→ **TASK INSTRUCTIONS**
All of the data should be repeated exactly; pictures are not part of the copy.
· · · · · · ·
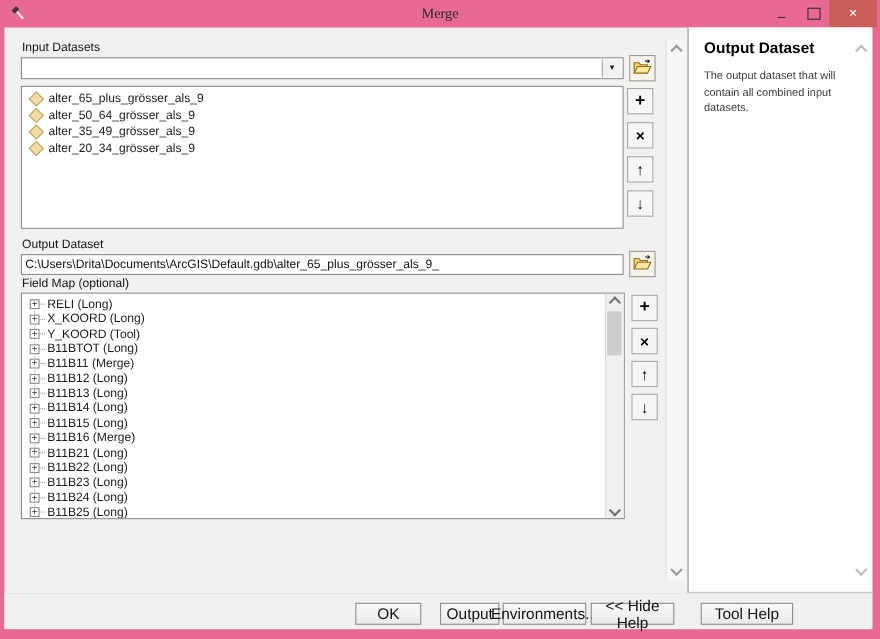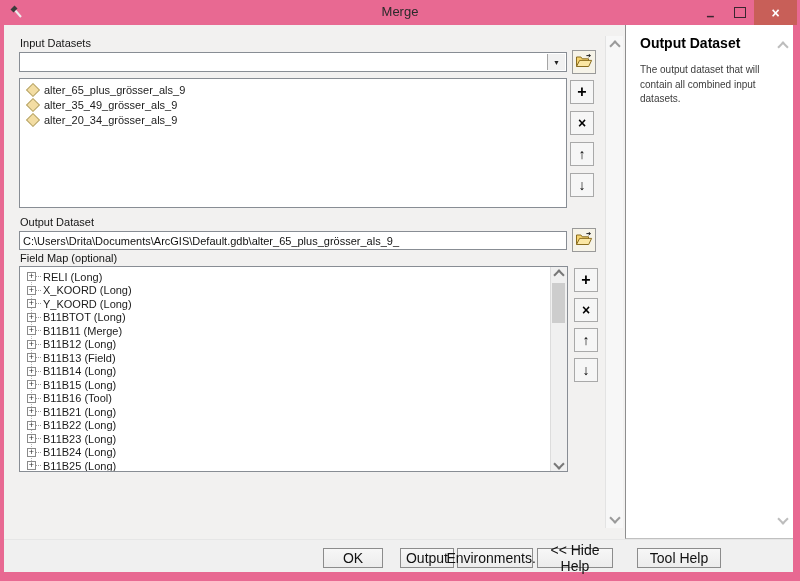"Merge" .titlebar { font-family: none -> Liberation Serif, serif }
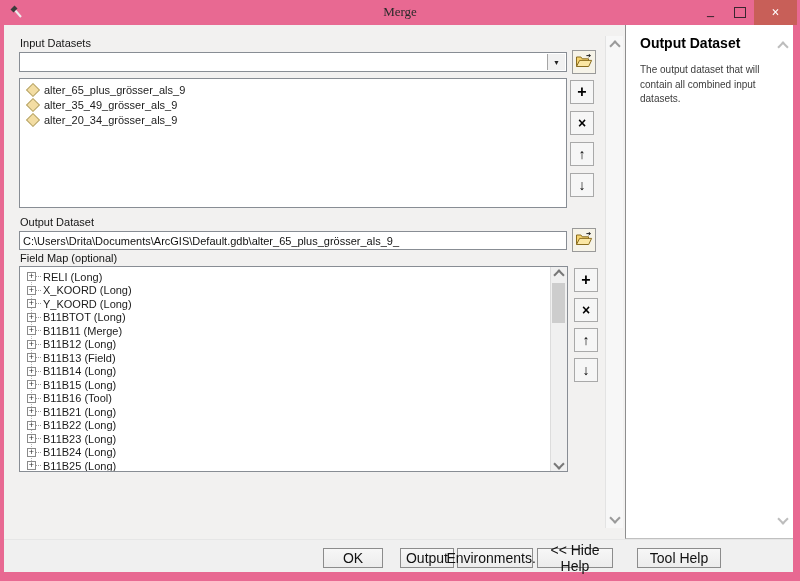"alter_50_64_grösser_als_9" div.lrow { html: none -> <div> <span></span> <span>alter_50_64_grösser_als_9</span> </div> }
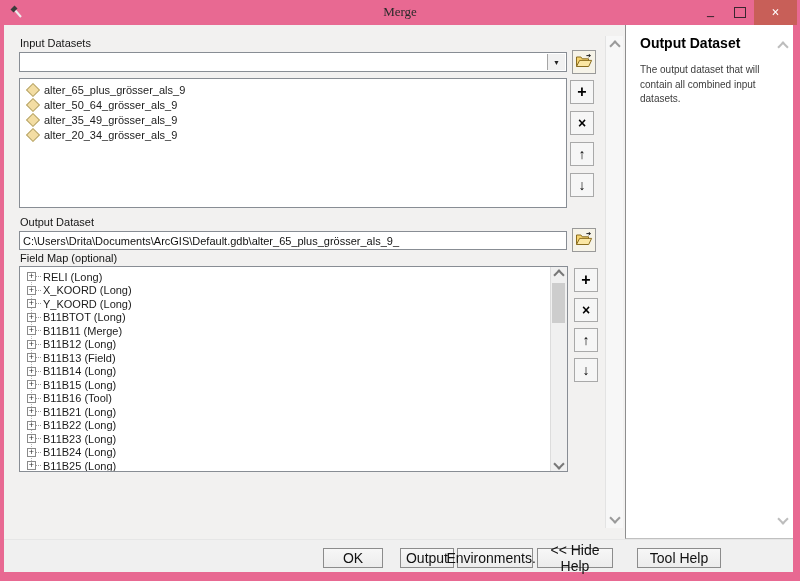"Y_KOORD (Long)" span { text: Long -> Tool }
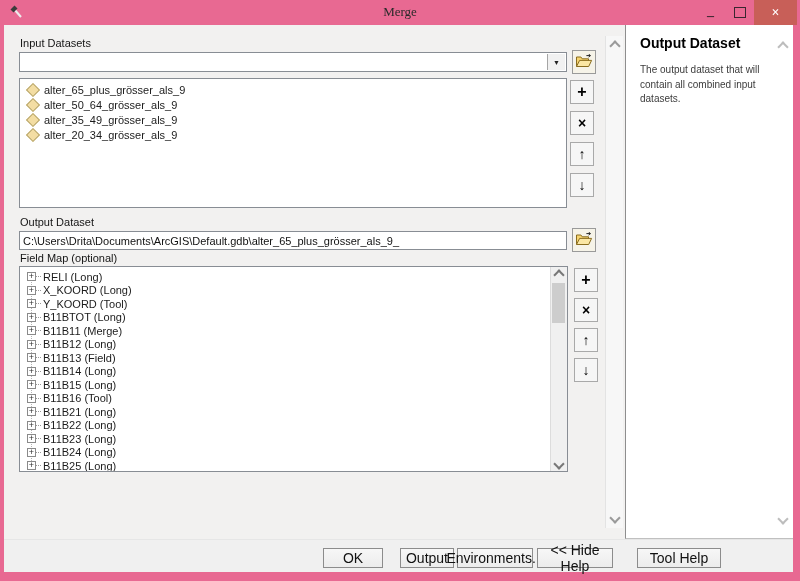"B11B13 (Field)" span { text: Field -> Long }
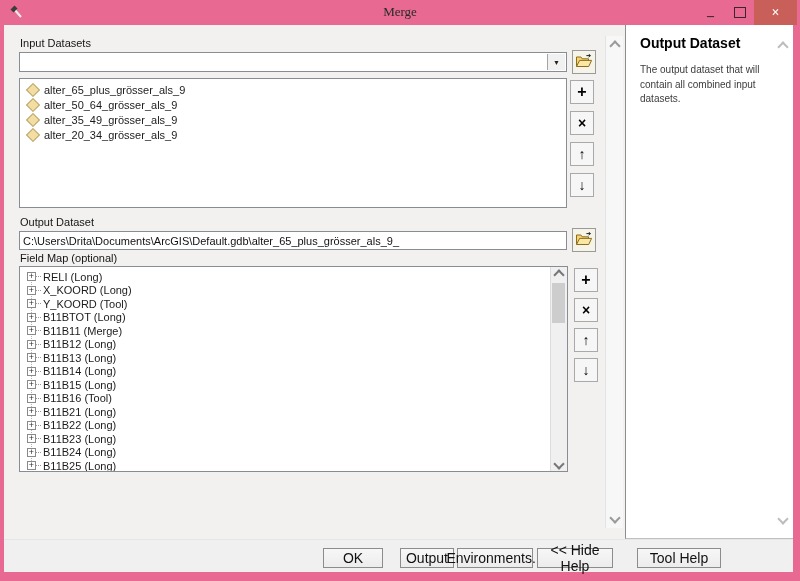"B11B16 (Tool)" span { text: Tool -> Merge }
· · · · · · ·
→ **YOUR RESPONSE**
"Merge" .titlebar { font-family: none -> Liberation Serif, serif }
"alter_50_64_grösser_als_9" div.lrow { html: none -> <div> <span></span> <span>alter_50_64_grösser_als_9</span> </div> }
"Y_KOORD (Long)" span { text: Long -> Tool }
"B11B13 (Field)" span { text: Field -> Long }
"B11B16 (Tool)" span { text: Tool -> Merge }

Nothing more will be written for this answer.